Tomou-a então e a levou para dentro, matou-a separou as carnes do casco, limpou-o bem e voltou à caverna. Usou seu casco para fazer o corpo da primeira lira. Com tripas de ovelha fez sete cordas, que afinou em harmonia. Logo, com o instrumento que inventara, acompanhou seu próprio canto, elevado em honra a seus pais.

Quanto ao resto dos despojos, queimou-os no fogo, jogou suas sandálias no rio, apagou a fogueira, escondeu as outras reses em Pilos e eliminou todos os traços de suas ações. Findada sua aventura voltou, então, para o monte Cilene. Embrulhou-se nas faixas e deitou-se no vão do salgueiro, como se nada tivesse acontecido.

Chegando Apolo junto de seu rebanho, deu conta da falta das cinquenta vacas e iniciou sua busca. Encontrou o local onde estava o vinhateiro velho, que embora não tenha acusado Hermes do furto, deu algumas pistas vagas. Uma ave voou como num augúrio, e Apolo de imediato suspeitou de Hermes, mas ficou perplexo ao ver os rastros confusos que a manada deixara, e as estranhas marcas das sandálias de Hermes.

Usando a intuição que tinha aguçada, como dom divino, partiu direto para o lugar onde Hermes nascera, e o encontrou em seu berço. A criança dormia tranquilamente e Apolo queixou-se a Maia. Mas ela, que nada sabia sobre as aventuras do filho, protestou veementemente.

— Como pode lançar tais acusações sobre uma criança que mal nasceu? Veja só como dorme, ainda toda enrolada em faixas!

Tão serena era a expressão do menino e tão calorosos eram os protestos de Maia, que Apolo chegou a duvidar a própria intuição. Pensou:

— Não é possível. Sei que não tenho como comprovar a veracidade de minha intuição e até sinto-me tentado a ignorá-la, ante tão clara evidência. Mas preciso acreditar em mim mesmo, nos dons divinos que possuo, ou acabarei por afastá-los de mim, por minha própria descrença. Vou seguir, portanto, os ditames de minha intuição,aconteça o que acontecer.

Perscrutou o lugar com sua luz mas não encontrou o gado, e acordou o bebê exigindo que revelasse onde o escondera, sob severas ameaças.

Hermes negou qualquer conhecimento do caso:

— Apolo como poderia com tão pouca idade, ser o autor do furto?

Mas Apolo não se deixou iludir, e entre aborrecido e divertido,indagou:

— Hermes você é um enganador e ardiloso, prevejo que em muitas noites penetrará nas casas dos homens e silenciosamente os privará de seus bens, e tomará o gado dos pobres pastores.

Assim Hermes ganharia fama como Mestre dos Ladrões.
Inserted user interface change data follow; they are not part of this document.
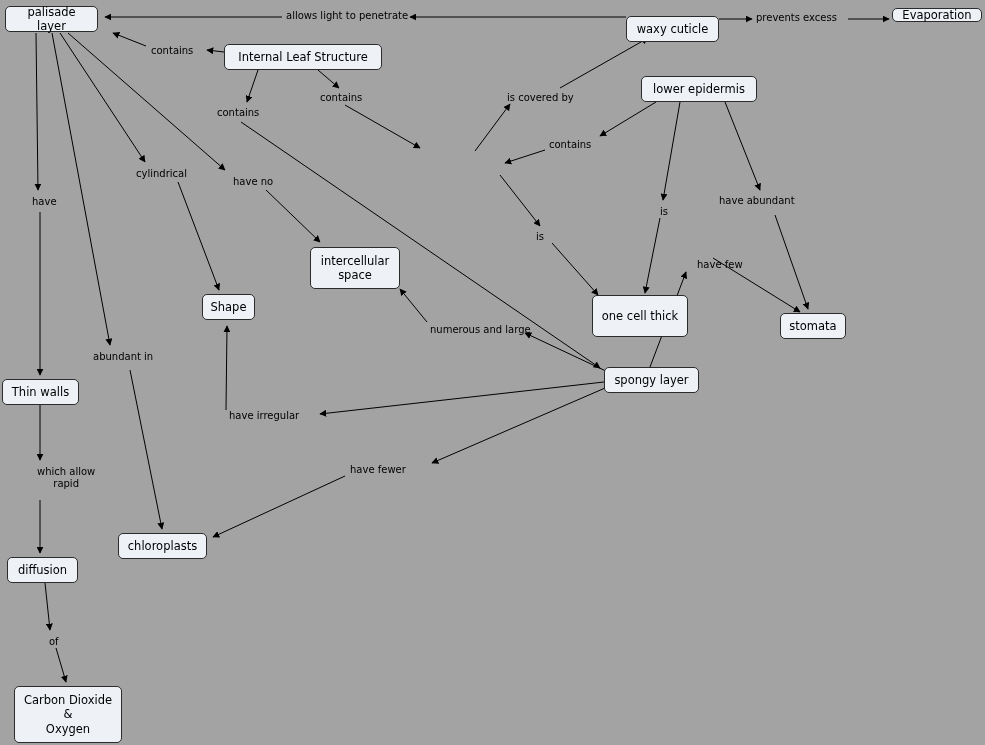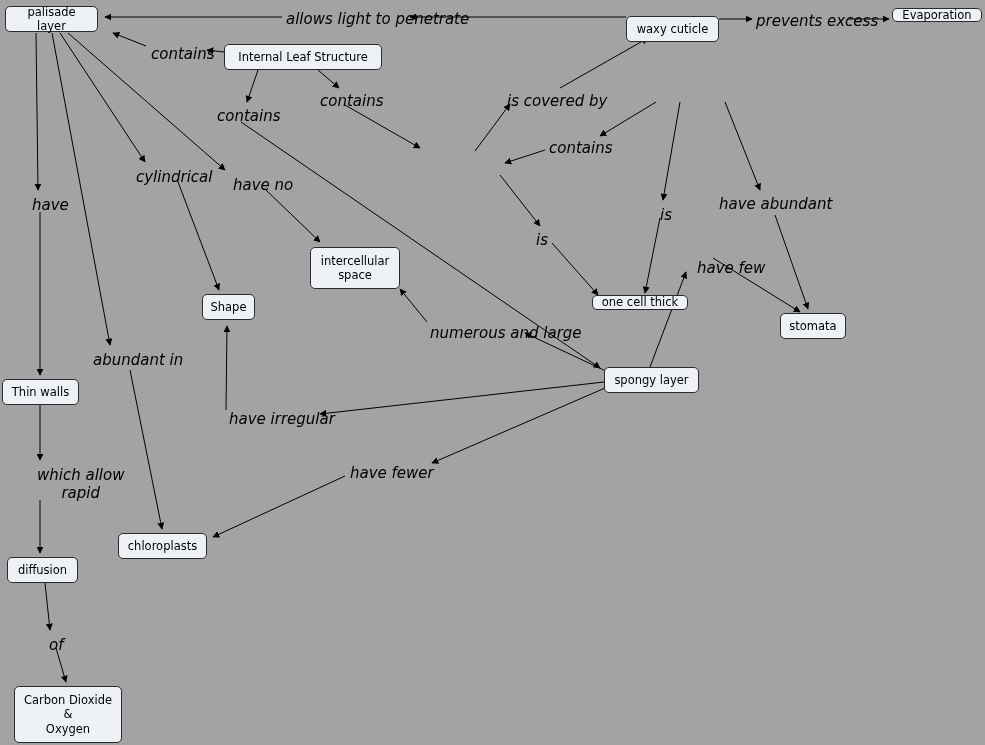--- a/index.html
+++ b/index.html
@@ -34,26 +34,25 @@
     display: flex;
     align-items: center;
     justify-content: center;
     text-align: center;
     padding: 2px 6px;
     white-space: pre-line;
   }
   .edge-label {
     position: absolute;
     color: #000000;
-    font-size: 15px;
+    font-size: 10px;
     line-height: 1.2;
     background: transparent;
     white-space: pre-line;
     text-align: center;
-    font-style: italic;
   }
 </style>
 </head>
 <body>
 
 <div id="canvas">
 
   <svg id="edges" viewBox="0 0 985 745" xmlns="http://www.w3.org/2000/svg">
     <defs>
       <marker id="arrow" viewBox="0 0 10 10" refX="9" refY="5" markerWidth="7" markerHeight="7" orient="auto-start-reverse">
@@ -121,24 +120,25 @@
 
       <path d="M 45 583 L 50 630"></path>
       <path d="M 56 648 L 66 682"></path>
     </g>
   </svg>
 
   <div class="node" style="left:5px; top:6px; width:93px; height:26px;">palisade layer</div>
   <div class="node" style="left:224px; top:44px; width:158px; height:26px;">Internal Leaf Structure</div>
   <div class="node" style="left:626px; top:16px; width:93px; height:26px;">waxy cuticle</div>
   <div class="node" style="left:892px; top:8px; width:90px; height:14px;">Evaporation</div>
+  <div class="node" style="left:641px; top:76px; width:116px; height:26px;">lower epidermis</div>
   <div class="node" style="left:310px; top:247px; width:90px; height:42px;">intercellular
 space</div>
   <div class="node" style="left:202px; top:294px; width:53px; height:26px;">Shape</div>
-  <div class="node" style="left:592px; top:295px; width:96px; height:15px;">one cell thick</div>
+  <div class="node" style="left:592px; top:295px; width:96px; height:42px;">one cell thick</div>
   <div class="node" style="left:780px; top:313px; width:66px; height:26px;">stomata</div>
   <div class="node" style="left:604px; top:367px; width:95px; height:26px;">spongy layer</div>
   <div class="node" style="left:2px; top:379px; width:77px; height:26px;">Thin walls</div>
   <div class="node" style="left:118px; top:533px; width:89px; height:26px;">chloroplasts</div>
   <div class="node" style="left:7px; top:557px; width:71px; height:26px;">diffusion</div>
   <div class="node" style="left:14px; top:686px; width:108px; height:57px;">Carbon Dioxide
 &amp;
 Oxygen</div>
 
   <div class="edge-label" style="left:286px; top:10px;">allows light to penetrate</div>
Apolo tomou a criança em seus braços e a levou para o tribunal de Zeus, para que a disputa fosse resolvida. Depois de ouvir todo o relato de Apolo, o supremo deus do Olimpo resolveu conhecer este seu novo filho e o mesmo, pasmem, lá estava, adormecido nos braços de Apolo. Sua respiração estava perfeitamente tranquila, mas um ligeiro rubor de suas rechonchudas bochechas denunciava, talvez, uma recente atividade.

— É que ele está meio febril — disse a mãe, inventando qualquer coisa.

Apólo coloca a mão na testa do bebê, falando:

— Não, nada de febre!

— É que ele chupou o dedinho demais — diz a mãe, inventando outra desculpa.

E assim ficariam para sempre, porque mãe, em se tratando de filho, tem justificativa para tudo. Com muita habilidade, Zeus o acordou, interrogou a criança.

— Sim, fui eu — confessou por fim o menino. — Mas que mal fiz eu em separar alguns exemplares de um rebanho tão grande? Quis oferecer um sacrifício os deuses.

Zeus sorriu e afagou a cabeça do filho.

— Acho que acabei criado um bom problema tanto para os deuses como para os homens.

Hermes entretanto replicou vigorosamente:

-— Afirmo sem temor de minha origem divina e reivindico um tratamento igual ao que recebe meu meio-irmão Apolo. Se o Senhor do Olimpo o negar, então me transformarei num príncipe dos ladrões. Se Apolo me perseguir, destruirei seu santuário e tomarei seu ouro.

Zeus acabara por arrancar-lhe a verdade.

— Está bem, compreendo sua intenção. Mas vai me prometer que jamais mentirá novamente e que dirá sempre a verdade.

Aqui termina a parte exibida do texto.